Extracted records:
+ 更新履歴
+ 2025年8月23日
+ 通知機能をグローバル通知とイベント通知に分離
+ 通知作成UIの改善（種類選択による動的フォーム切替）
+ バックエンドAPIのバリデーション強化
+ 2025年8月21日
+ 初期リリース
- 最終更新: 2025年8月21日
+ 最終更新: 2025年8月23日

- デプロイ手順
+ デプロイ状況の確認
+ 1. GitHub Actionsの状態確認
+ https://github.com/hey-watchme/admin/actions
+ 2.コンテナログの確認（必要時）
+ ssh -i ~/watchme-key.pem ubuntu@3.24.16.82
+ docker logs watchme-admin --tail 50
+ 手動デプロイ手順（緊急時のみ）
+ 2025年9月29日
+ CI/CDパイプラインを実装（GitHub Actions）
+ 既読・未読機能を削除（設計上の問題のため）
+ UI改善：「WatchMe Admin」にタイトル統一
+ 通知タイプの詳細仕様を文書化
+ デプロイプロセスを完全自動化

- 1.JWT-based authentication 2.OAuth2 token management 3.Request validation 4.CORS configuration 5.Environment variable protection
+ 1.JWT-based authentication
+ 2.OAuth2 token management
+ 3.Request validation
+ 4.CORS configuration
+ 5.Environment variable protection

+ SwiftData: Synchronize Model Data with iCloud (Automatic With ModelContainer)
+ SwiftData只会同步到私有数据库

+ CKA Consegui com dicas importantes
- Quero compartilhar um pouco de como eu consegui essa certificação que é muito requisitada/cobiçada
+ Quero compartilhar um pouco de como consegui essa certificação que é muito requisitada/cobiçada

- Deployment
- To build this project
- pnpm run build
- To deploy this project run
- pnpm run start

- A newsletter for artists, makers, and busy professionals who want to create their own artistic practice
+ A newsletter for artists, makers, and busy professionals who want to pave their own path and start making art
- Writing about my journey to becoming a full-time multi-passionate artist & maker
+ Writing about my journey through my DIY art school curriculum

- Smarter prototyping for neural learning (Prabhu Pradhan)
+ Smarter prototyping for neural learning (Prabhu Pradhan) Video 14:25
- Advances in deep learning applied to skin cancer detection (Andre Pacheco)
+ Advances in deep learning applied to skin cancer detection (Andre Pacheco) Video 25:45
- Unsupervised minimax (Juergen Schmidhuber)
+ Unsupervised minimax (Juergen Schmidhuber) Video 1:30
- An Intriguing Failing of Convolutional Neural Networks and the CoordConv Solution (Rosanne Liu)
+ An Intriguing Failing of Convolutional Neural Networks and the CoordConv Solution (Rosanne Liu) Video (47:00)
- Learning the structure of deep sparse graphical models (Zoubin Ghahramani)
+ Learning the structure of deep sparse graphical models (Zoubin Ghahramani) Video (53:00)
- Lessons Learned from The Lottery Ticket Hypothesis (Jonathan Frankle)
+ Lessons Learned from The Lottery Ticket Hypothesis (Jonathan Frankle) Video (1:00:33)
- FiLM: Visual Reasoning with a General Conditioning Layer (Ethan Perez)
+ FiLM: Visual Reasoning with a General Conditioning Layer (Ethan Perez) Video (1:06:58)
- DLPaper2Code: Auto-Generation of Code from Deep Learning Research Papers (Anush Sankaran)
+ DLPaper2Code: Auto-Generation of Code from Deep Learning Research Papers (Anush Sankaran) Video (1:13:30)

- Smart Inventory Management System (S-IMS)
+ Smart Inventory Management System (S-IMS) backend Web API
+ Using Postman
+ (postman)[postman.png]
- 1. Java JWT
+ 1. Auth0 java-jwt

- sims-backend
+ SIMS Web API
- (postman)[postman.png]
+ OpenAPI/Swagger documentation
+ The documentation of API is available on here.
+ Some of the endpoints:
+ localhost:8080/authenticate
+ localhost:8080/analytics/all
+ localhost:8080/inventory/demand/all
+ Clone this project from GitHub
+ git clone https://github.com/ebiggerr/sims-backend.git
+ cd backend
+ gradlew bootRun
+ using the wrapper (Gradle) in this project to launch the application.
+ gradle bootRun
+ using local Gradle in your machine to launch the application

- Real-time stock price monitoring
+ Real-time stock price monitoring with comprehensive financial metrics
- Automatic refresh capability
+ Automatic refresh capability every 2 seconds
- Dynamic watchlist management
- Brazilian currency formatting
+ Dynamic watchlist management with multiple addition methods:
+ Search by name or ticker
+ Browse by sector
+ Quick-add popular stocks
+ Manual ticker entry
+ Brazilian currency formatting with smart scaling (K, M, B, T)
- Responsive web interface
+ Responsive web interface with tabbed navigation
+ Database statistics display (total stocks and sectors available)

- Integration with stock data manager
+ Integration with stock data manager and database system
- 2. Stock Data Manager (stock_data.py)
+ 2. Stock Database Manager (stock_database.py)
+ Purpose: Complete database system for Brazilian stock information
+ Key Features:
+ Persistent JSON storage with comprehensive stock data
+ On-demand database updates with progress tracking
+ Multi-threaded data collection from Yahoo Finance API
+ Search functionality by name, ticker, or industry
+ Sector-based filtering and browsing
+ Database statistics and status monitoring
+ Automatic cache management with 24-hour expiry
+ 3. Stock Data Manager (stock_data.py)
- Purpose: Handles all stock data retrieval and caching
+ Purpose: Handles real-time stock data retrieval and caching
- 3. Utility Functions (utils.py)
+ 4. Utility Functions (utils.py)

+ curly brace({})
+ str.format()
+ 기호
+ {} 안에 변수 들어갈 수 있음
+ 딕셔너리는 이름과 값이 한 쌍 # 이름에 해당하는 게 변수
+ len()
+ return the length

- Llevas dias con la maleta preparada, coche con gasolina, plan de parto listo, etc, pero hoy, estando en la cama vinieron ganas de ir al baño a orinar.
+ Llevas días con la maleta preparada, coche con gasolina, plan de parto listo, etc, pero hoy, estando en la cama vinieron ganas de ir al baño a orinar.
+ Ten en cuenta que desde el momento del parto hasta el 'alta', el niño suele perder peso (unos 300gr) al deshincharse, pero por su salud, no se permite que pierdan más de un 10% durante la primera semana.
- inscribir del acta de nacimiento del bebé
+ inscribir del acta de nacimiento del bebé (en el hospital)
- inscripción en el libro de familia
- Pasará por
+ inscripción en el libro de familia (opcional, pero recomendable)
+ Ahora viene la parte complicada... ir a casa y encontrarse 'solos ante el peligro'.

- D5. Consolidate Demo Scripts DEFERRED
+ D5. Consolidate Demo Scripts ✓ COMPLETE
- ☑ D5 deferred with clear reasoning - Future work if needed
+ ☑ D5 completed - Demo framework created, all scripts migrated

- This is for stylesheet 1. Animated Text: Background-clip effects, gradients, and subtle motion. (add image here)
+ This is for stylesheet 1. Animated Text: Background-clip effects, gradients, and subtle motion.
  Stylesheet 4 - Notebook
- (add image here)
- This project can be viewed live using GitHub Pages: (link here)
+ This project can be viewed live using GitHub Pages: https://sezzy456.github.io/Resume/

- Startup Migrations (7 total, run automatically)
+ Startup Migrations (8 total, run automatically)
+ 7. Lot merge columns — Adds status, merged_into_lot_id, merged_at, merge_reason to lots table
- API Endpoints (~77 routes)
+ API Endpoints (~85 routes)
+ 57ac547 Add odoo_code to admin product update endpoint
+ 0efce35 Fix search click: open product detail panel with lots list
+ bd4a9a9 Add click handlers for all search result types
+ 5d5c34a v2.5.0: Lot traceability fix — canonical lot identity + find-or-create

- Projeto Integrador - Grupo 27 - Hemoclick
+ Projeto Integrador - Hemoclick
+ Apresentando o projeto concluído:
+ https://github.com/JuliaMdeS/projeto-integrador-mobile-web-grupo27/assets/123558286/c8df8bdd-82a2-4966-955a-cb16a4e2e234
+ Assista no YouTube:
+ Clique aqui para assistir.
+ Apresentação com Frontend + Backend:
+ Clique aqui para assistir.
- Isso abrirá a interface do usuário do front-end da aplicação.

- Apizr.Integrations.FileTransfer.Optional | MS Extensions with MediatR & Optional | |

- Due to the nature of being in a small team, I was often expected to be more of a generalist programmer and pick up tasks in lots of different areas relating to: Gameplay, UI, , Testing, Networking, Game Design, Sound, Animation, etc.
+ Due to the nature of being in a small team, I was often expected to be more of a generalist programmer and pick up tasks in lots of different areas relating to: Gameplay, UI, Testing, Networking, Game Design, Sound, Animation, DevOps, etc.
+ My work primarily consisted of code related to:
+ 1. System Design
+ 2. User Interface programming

**TASK PROMPT:** Copy out every line from the data above in which the word "minimax" occurs.

**ANSWER:**
- Unsupervised minimax (Juergen Schmidhuber)
+ Unsupervised minimax (Juergen Schmidhuber) Video 1:30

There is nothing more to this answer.